Iterative Evaluation with Safety Gates: Introduces a feedback loop driven by an evaluation agent, secured by code-completion and data-leakage checks, enabling rapid, safe, and continuous model adaptation.

4. Experimental Results

The system was evaluated on enterprise Databricks workloads, comparing the AutoML approach against traditional manual feature engineering.

Feature Diversity: LeJOT-AutoML generated 200+ features (including log profiling, time-series, and driver node history) compared to 40+ in manual engineering.
Speed: The feature engineering and evaluation loop was reduced from ~1 month (manual) to 20–30 minutes (AutoML).
Prediction Accuracy:
- Manual: $R^2 = 0.91$ , MAPE = 19.49%.
- AutoML: $R^2 = 0.81$ , MAPE = 20.13%.
- Note: While manual engineering achieved slightly higher accuracy, the AutoML approach is competitive and significantly faster to deploy.
Cost Savings: Integrated into the LeJOT orchestration pipeline, the AutoML solution achieved a 19.01% cost saving in the deployment setting.
Iterative Improvement: Over three evaluation iterations, the AutoML model's MAE dropped from 247.95 to 145.64, and $R^2$ improved from 0.61 to 0.81, demonstrating the effectiveness of the feedback loop.

5. Significance and Conclusion

LeJOT-AutoML represents a paradigm shift in cloud cost optimization by automating the most labor-intensive part of ML pipelines: feature engineering.
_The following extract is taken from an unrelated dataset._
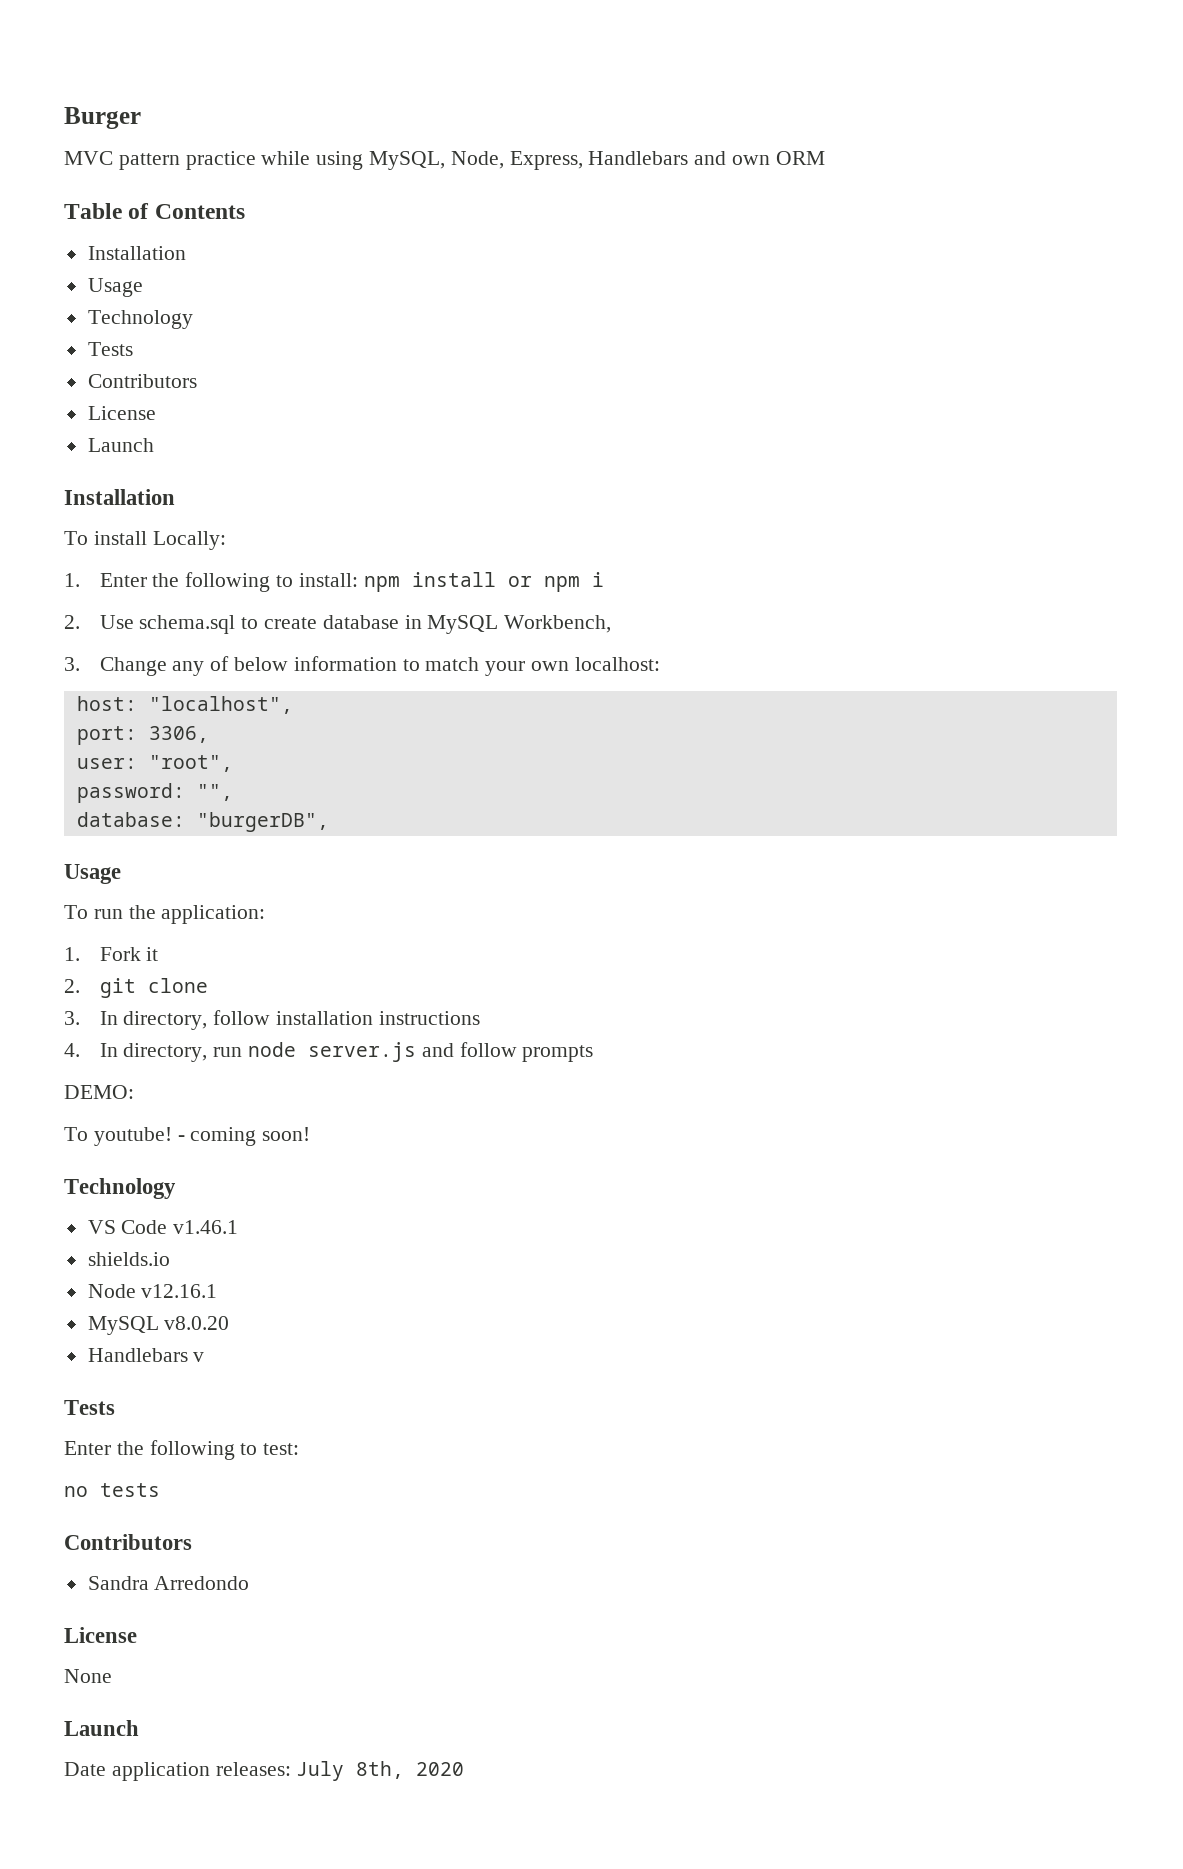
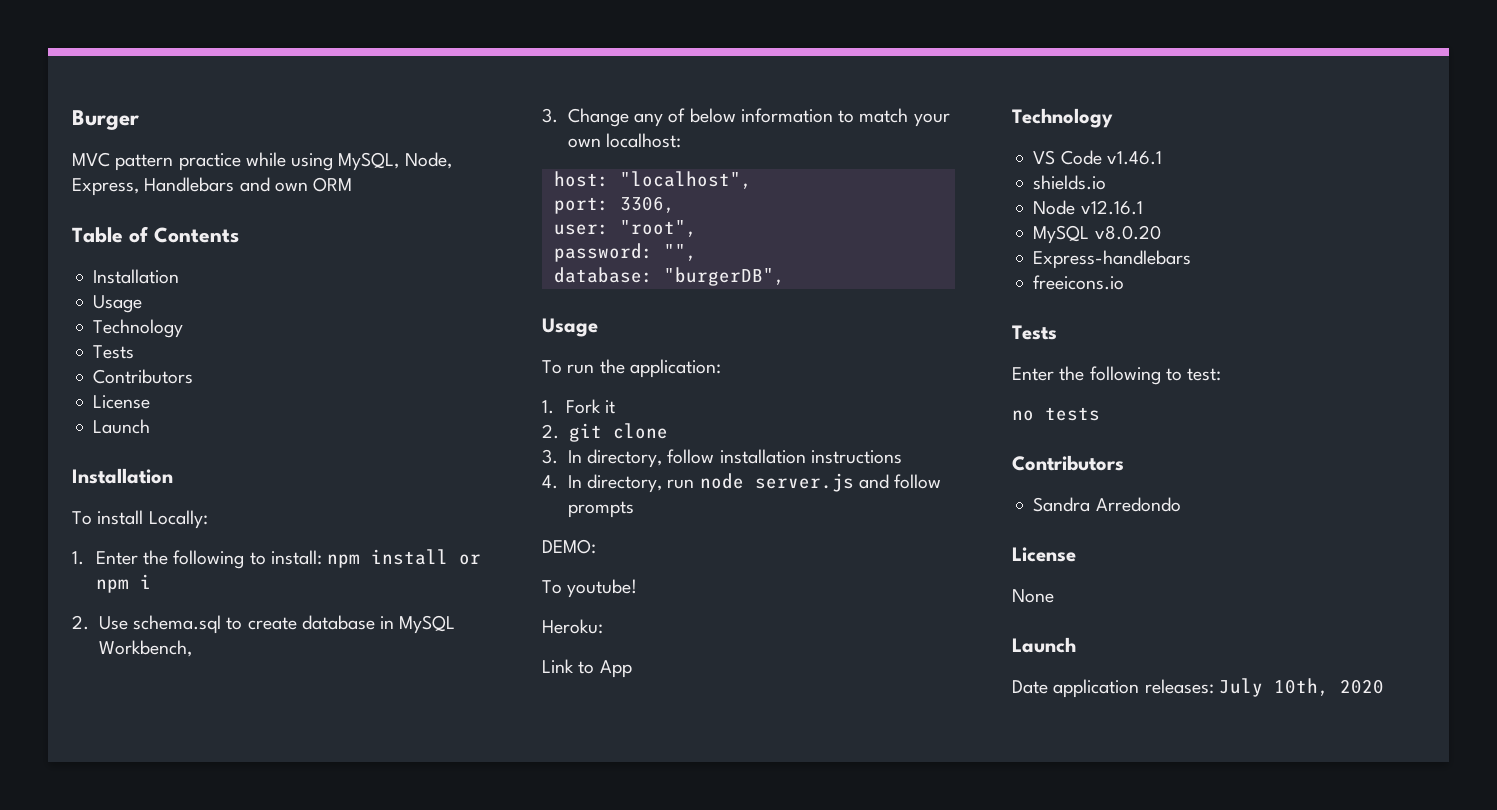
[177,1127,311,1146] - coming soon! -> [542,619,603,634] [542,659,632,678] // Heroku: // Link to App
[87,1348,205,1362] Handlebars v -> [1033,250,1192,269] [1033,275,1125,290] Express-handlebars // freeicons.io
[356,1761,405,1779] 8th, -> [1273,678,1329,696] 10th,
Scalability: It enables continuous learning and adaptation to workload drift without human intervention, addressing the "staleness" problem in dynamic cloud environments.
Practicality: Despite a slight accuracy gap compared to expert-crafted features, the system's ability to generate hundreds of features in minutes and achieve nearly 20% cost savings makes it highly valuable for large-scale operations.
Future Direction: The authors note that current limitations lie in capturing configuration-change trajectories and pricing context. Future work aims to enrich the tool interface with these signals to further close the accuracy gap with manual engineering.

In summary, LeJOT-AutoML demonstrates that LLM-driven agents, when coupled with safe toolchains, can effectively replace brittle manual processes, delivering a scalable, self-improving system for cloud resource optimization.